Data provided in a weekly note to their clients by Kantar Media/Campaign Media Analysis Group, which tracks political ad spending, showed that overall, 51% of broadcast TV spots in the race for the White House have been positive, while 49% have been negative.

The figures apply to the period from April 10 through May 24. April 10 is the day former Sen. Rick Santorum of Pennsylvania suspended his presidential campaign, which made Romney the presumptive GOP nominee.

At the Honeywell plant Friday, Obama announced an executive order intended to make it easier for companies to hire returning service members who can prove they have learned needed skills while in the military.

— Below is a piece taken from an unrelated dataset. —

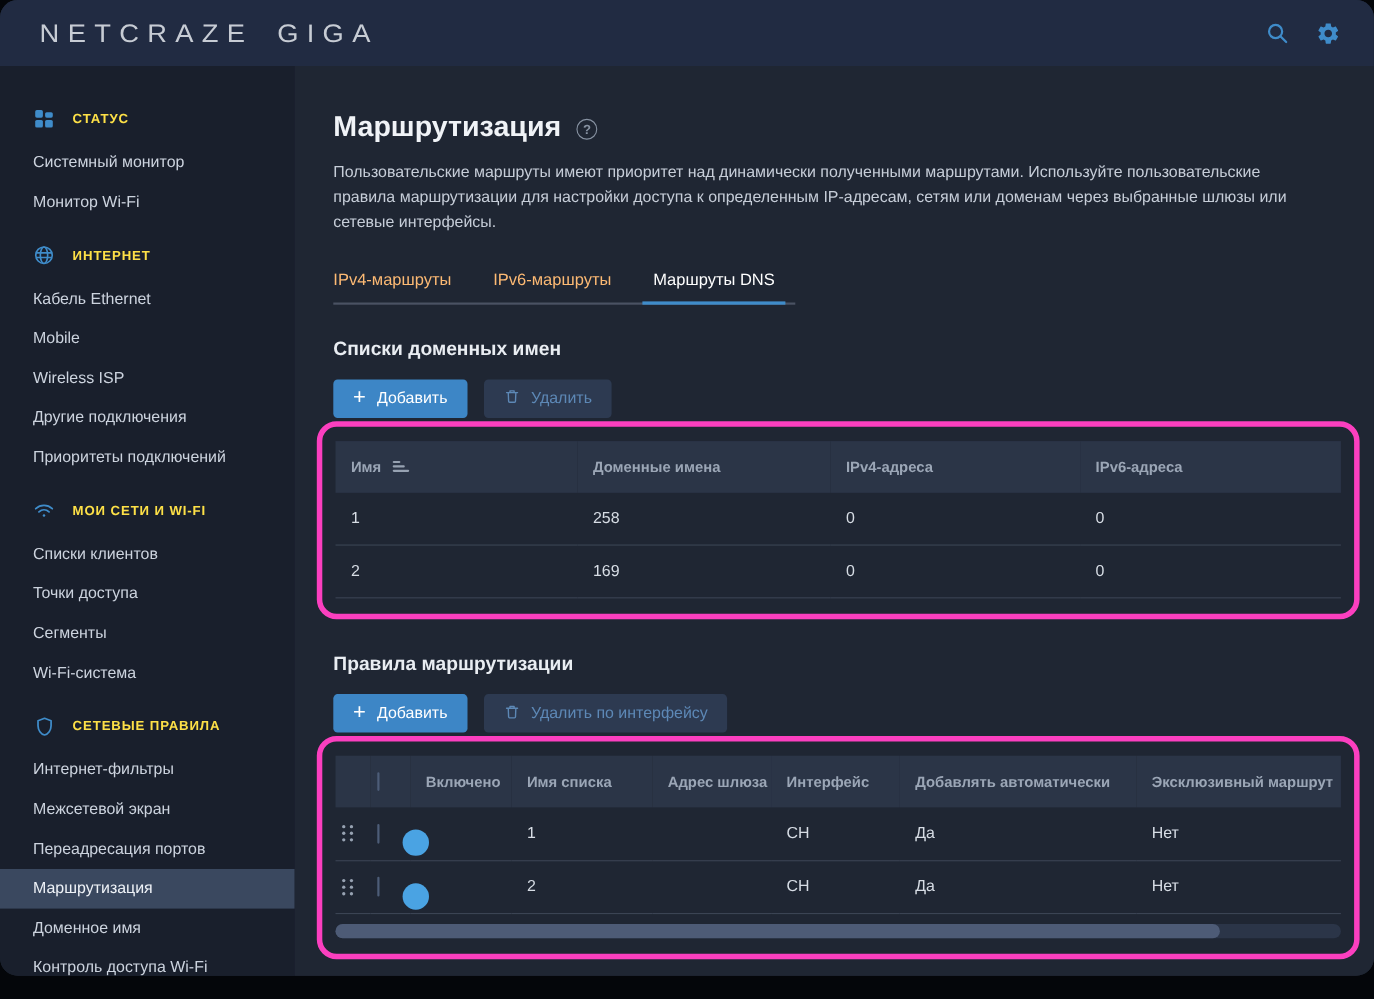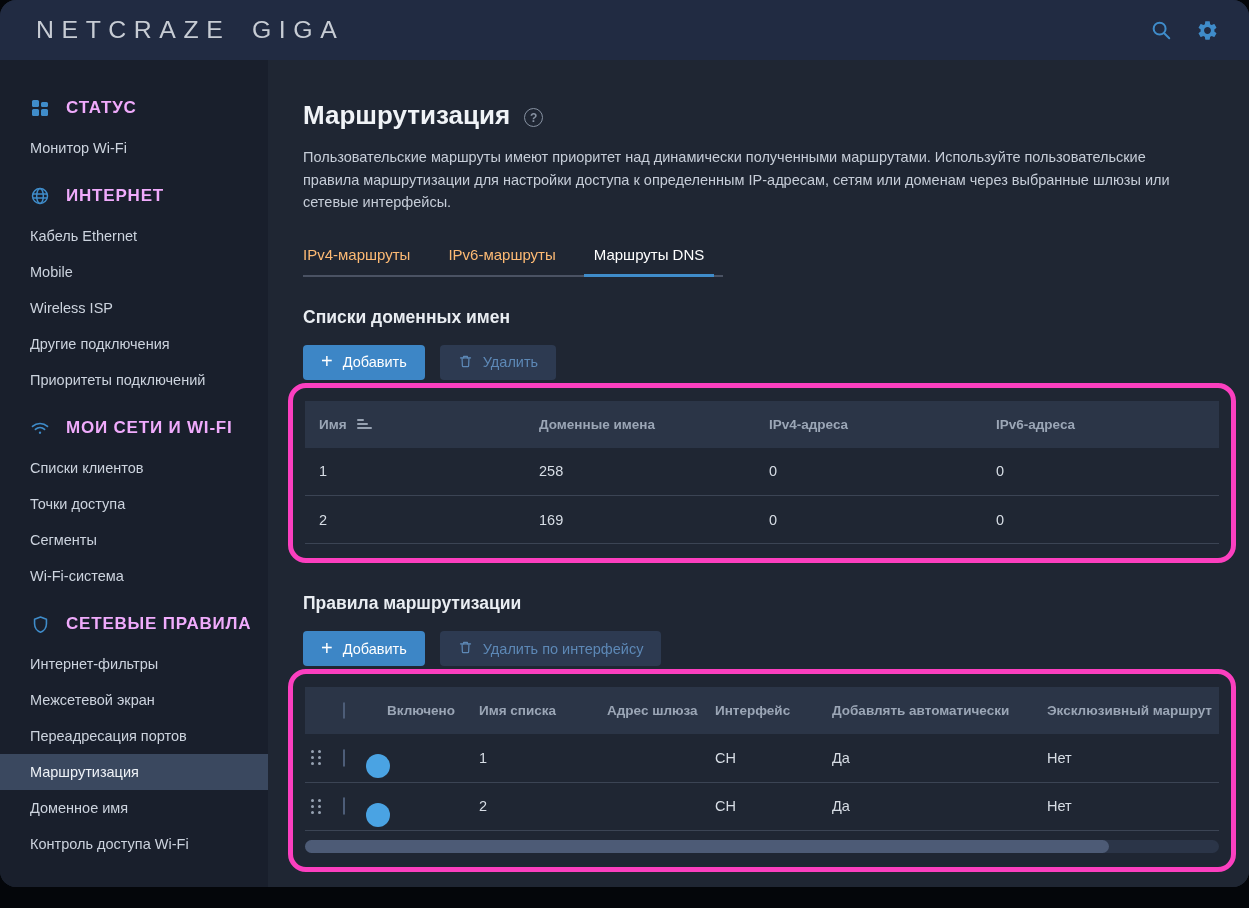"СТАТУС" .nav-group-header .glabel { color: #f0abfc -> #fde047; font-size: 17px -> 12px }
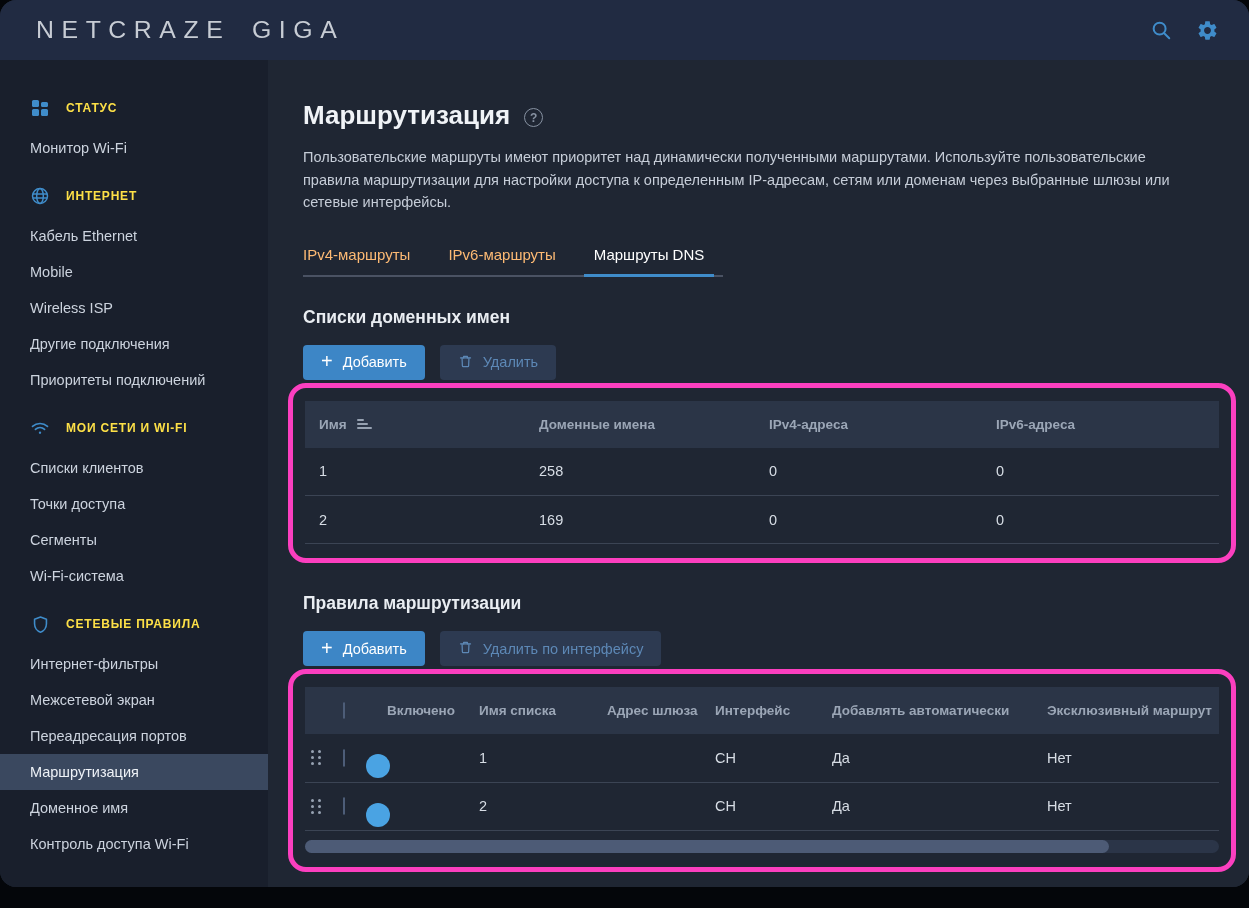"Системный монитор" div.nav-item { html: none -> <div>Системный монитор</div> }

In addition, a new task force will find ways to help veterans get certified at home for such skills, Obama said, adding that veterans shouldn’t have to “prove themselves over and over again.”

He also pushed for Congress to establish a jobs program for veterans from the Iraq and Afghanistan wars originally announced earlier this year. The unemployment rate for veterans is 9.2%, a full percentage point higher than the overall unemployment rate.

The Veterans Jobs Corps is designed to put veterans to work building infrastructure such as roads and bridges, similar to the Civilian Conservation Corps of the 1930s.

Another part of the plan would provide additional money to communities across the country to hire veterans as police and firefighters.

However, the price tag of up to $5 billion has been a stumbling block in Congress, because of a deep political divide over any new spending that is now exacerbated by election year politics.

At the six fundraisers later Friday, Obama’s campaign could bring in more than $6.5 million, according to campaign officials.

Proceeds from the events will go to the Obama Victory Fund, a joint fund-raising committee of Obama for America, the Democratic National Committee and several state Democratic parties.

At least Obama may get a good night’s rest. White House deputy press secretary Josh Earnest told reporters that Obama would spend a night at his Chicago home for the first time in months, and was looking forward to it, including the possibility of making his own breakfast in the morning.

“It’s good to be back home. I’m sleeping in my bed tonight. I’m going to go to my kitchen and cook something. Putter around in the backyard a little bit. It’s good being home. The White House is nice, but I’m just leasing,” Obama said in Chicago.

CNN’s Jessica Yellin, Lesa Jansen, Ashley Killough, Paul Steinhauser and Kevin Liptak contributed to this report.